(Itemized modification records)
* * *

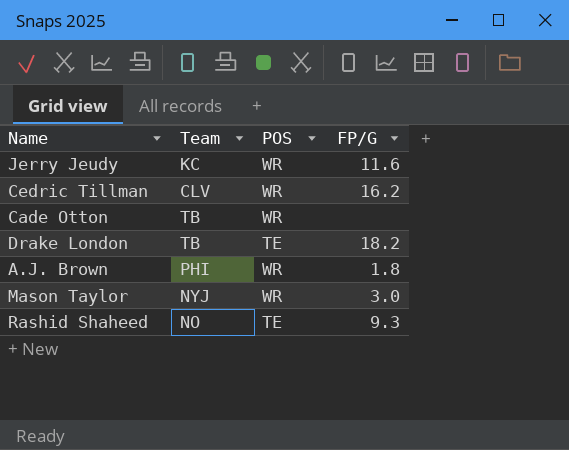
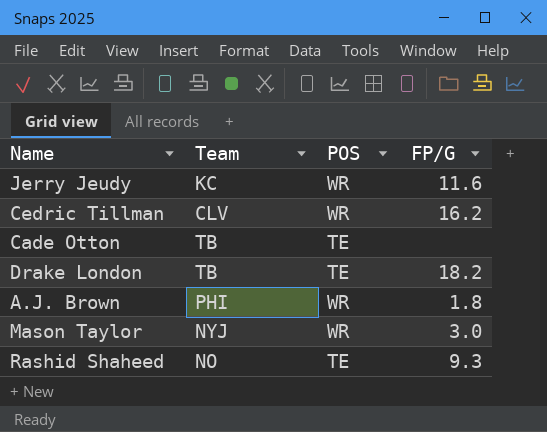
Cade Otton | POS: WR -> TE

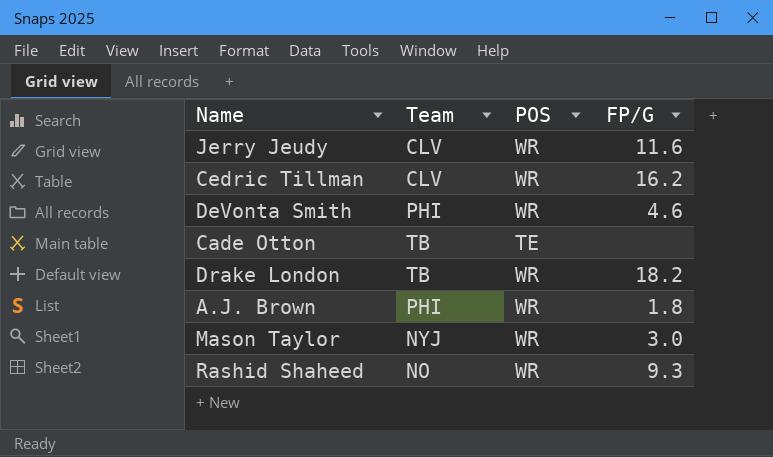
Jerry Jeudy | Team: KC -> CLV
row DeVonta Smith: none -> PHI | WR | 4.6
Drake London | POS: TE -> WR
Rashid Shaheed | POS: TE -> WR

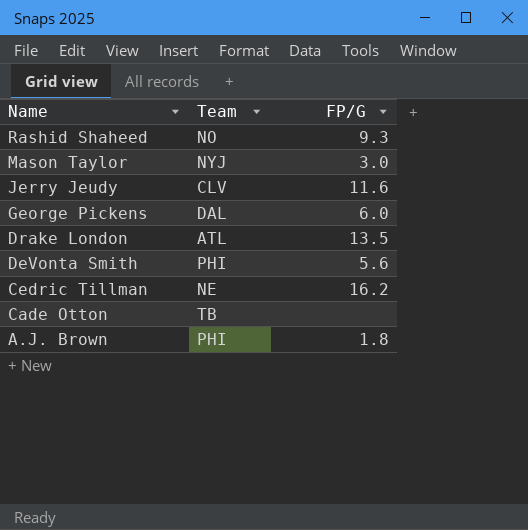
row order: none -> Name descending
column POS | position: 3 -> none
row George Pickens: none -> DAL | 6.0
Drake London | Team: TB -> ATL
Drake London | FP/G: 18.2 -> 13.5
DeVonta Smith | FP/G: 4.6 -> 5.6
Cedric Tillman | Team: CLV -> NE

* * *

> [Task details]: Your answer must be every line from the entries that contains the string "none", copied as it stands.

> [Finished exercise]:
row DeVonta Smith: none -> PHI | WR | 4.6
row order: none -> Name descending
column POS | position: 3 -> none
row George Pickens: none -> DAL | 6.0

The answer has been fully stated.